Взглянув на людей просеивающих припасы, Перрин нахмурился. Затем перевел хмурый взгляд на ряд повозок, ожидающих очереди на погрузку, на полузагруженные, и уже готовые, которые были закрыты холстиной. В одной из них была загружена кожа для починки обуви, свечи и тому подобные предметы. Но не масло. Ламповое масло в Со Хэбо пахло такой же тухлятиной, как и масло для приготовления пищи. Что если Гаул и Девы принесли весточку от Фэйли? Он все бы отдал, чтобы поговорить с кем-нибудь, кто ее видел и рассказал ему, что она невредима. Что, если Шайдо внезапно начнут движение?
– Скажи Балверу чтобы он не ждал слишком долго, – прорычал он. – Что до меня, то через час ноги моей здесь не будет.

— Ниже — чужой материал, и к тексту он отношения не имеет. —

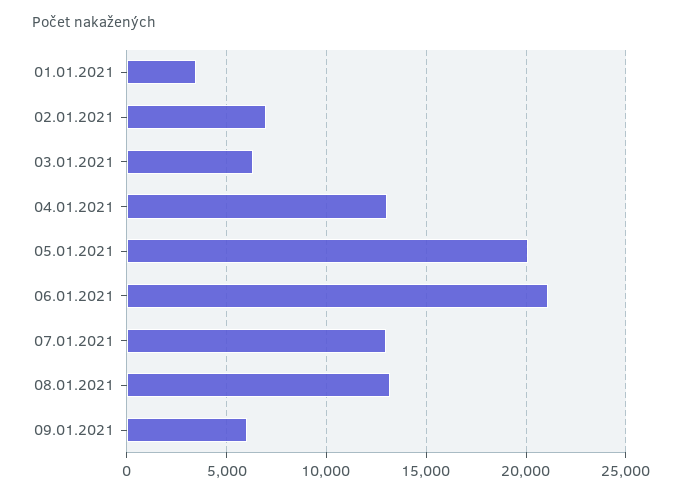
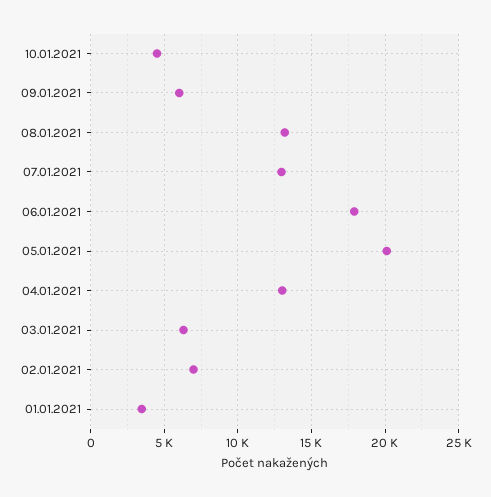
06.01.2021: 21000 -> 18000
10.01.2021: none -> 4500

Он сдержал свое слово. Чтобы уложиться в один день большинство повозок и возниц пришлось оставить с Кирейном и его солдатами в зеленых шлемах, которым был дан приказ никого не пропускать через мосты. Гэалданец с холодными глазами, почти оправился после потрясения и заверил его, что он в порядке и готов к службе. Вполне возможно, не смотря на приказ, он хотел вернуться в Со Хэбо, просто для того, чтобы убедить самого себя, что он не боится. Перрин не собирался терять время, его отговаривая. Еще необходимо было найти Сеонид. Она специально не скрывалась, принимая во внимание то, что он сказал ей перед отъездом, ее Стражи вели ее лошадь в поводу, а сама она шла пешком, стараясь чтобы между ней и им было как можно больше повозок. Однако, бледная Айз Седай не могла спрятать свой запах, а если бы и могла, то не знала, что это необходимо. Она удивилась, когда он быстро ее нашел, и возмутилась, когда он сказал ей ехать верхом впереди Ходока. И даже так, он еще час ехал прочь от Со Хэбо, вместе с Берелейн, окруженной плотным кольцом Крылатой Стражи, а Двуреченцы окружали восемь груженных повозок, которые катились позади трех оставшихся знамен, а позади ехал Неалд, который улыбался каждому встречному кусту. Не говоря уж о том, что он пытался поболтать с Айз Седай. Перрин не знал, что ему делать, если парень действительно сошел с ума. Как только холмы Со Хэбо скрылись позади, он почувствовал как расслабляется узел, все это время державший его спину в напряжении, существование которого он до этого момента не осознавал. Но осталось с десяток других, а в животе у него закручивался узел нетерпения. И проявление симпатии со стороны Берелейн не позволяла их ослабить.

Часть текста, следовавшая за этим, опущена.